You’ve recently looked in the mirror and decided that you’re finally going to do something to soften your facial wrinkles. That’s great – there’s quite a lot of evidence to show that you feel more confident when you look your best. Who doesn’t want to look their best, right?

Q) So where do you start?

A) With all the right questions. As a dermatologist who also has had anti-wrinkle treatments, I’ve been on both sides of the consultation desk and have asked and answered lots of questions. Here’s an easy guide to the important questions that you will want to answer before going ahead with an anti-wrinkle treatment.

Q) What bothers you the most?

A) Determine the area on your face that needs to be treated to make you look your best. This is important to understand and not always easy to do. It’s important to be clear about this before you see your doctor. Ask a good friend or relative to give you an honest assessment of what area they feel you could improve upon. Alternatively, ask them: What’s my best feature? Determining this lets you know what you don’t need to change.

Once you’ve decided to have an anti-wrinkle treatment, several more questions for your doctor become important. You should write these down beforehand so you won’t forget them when you’re in the doctor’s office. They include:

Q) What anti-wrinkle treatment are they proposing for you? Is it wrinkle-relaxer or filler or a combination of the two?

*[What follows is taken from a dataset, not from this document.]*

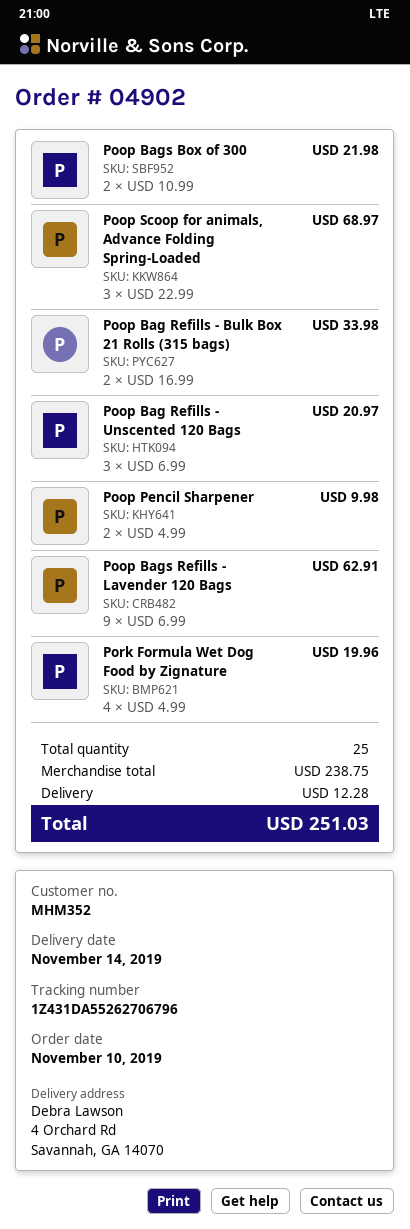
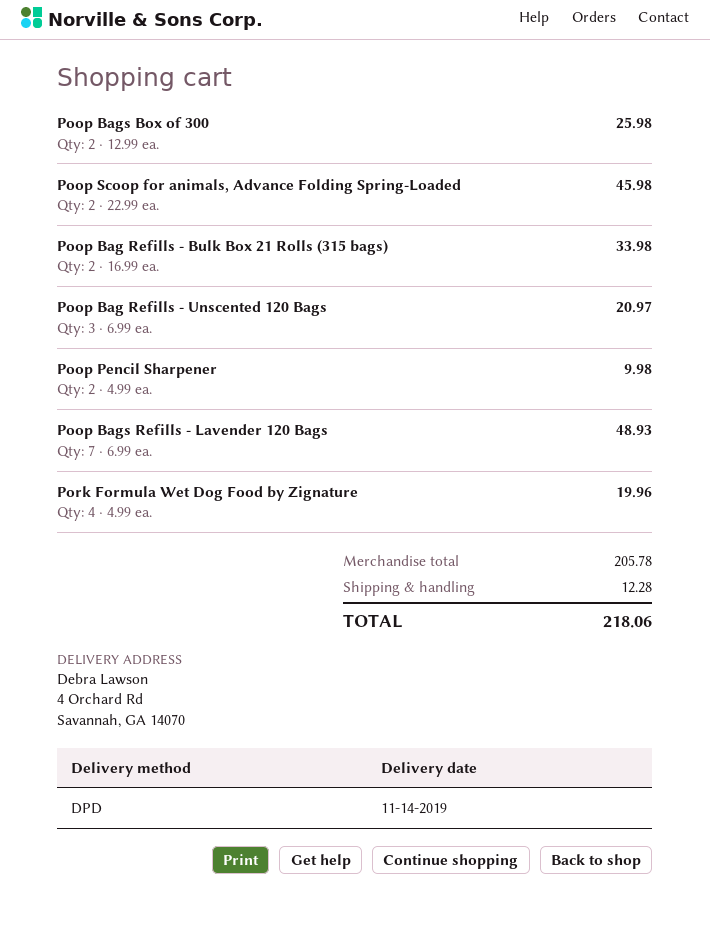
Poop Bags Box of 300: 2 x 10.99 = 21.98 -> 2 x 12.99 = 25.98
Poop Scoop for animals, Advance Folding Spring-Loaded: 3 x 22.99 = 68.97 -> 2 x 22.99 = 45.98
Poop Bags Refills - Lavender 120 Bags: 9 x 6.99 = 62.91 -> 7 x 6.99 = 48.93
subtotal: 238.75 -> 205.78
total: 251.03 -> 218.06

A) Make sure the doctor is clear about the treatment, and what it will and won’t achieve for you. The treatment you’re seeking may not be a “surgical procedure,” but it still can have risks. So ask:

Q) What should I be concerned about with this treatment?

A) Determine if the risks, no matter how remote, outweigh the benefits. Plan ahead by asking:

Q) What’s the down-time or recovery period for the treatment?

A) Some treatments are “lunch-hour procedures,” and you can go straight back to work afterward. Others you may want to plan for. Scheduling a treatment the day before your school/college reunion may not be the best idea! Some treatments show immediate results while others take a few days, so ask your doctor:

Q) How long will it take to see the results?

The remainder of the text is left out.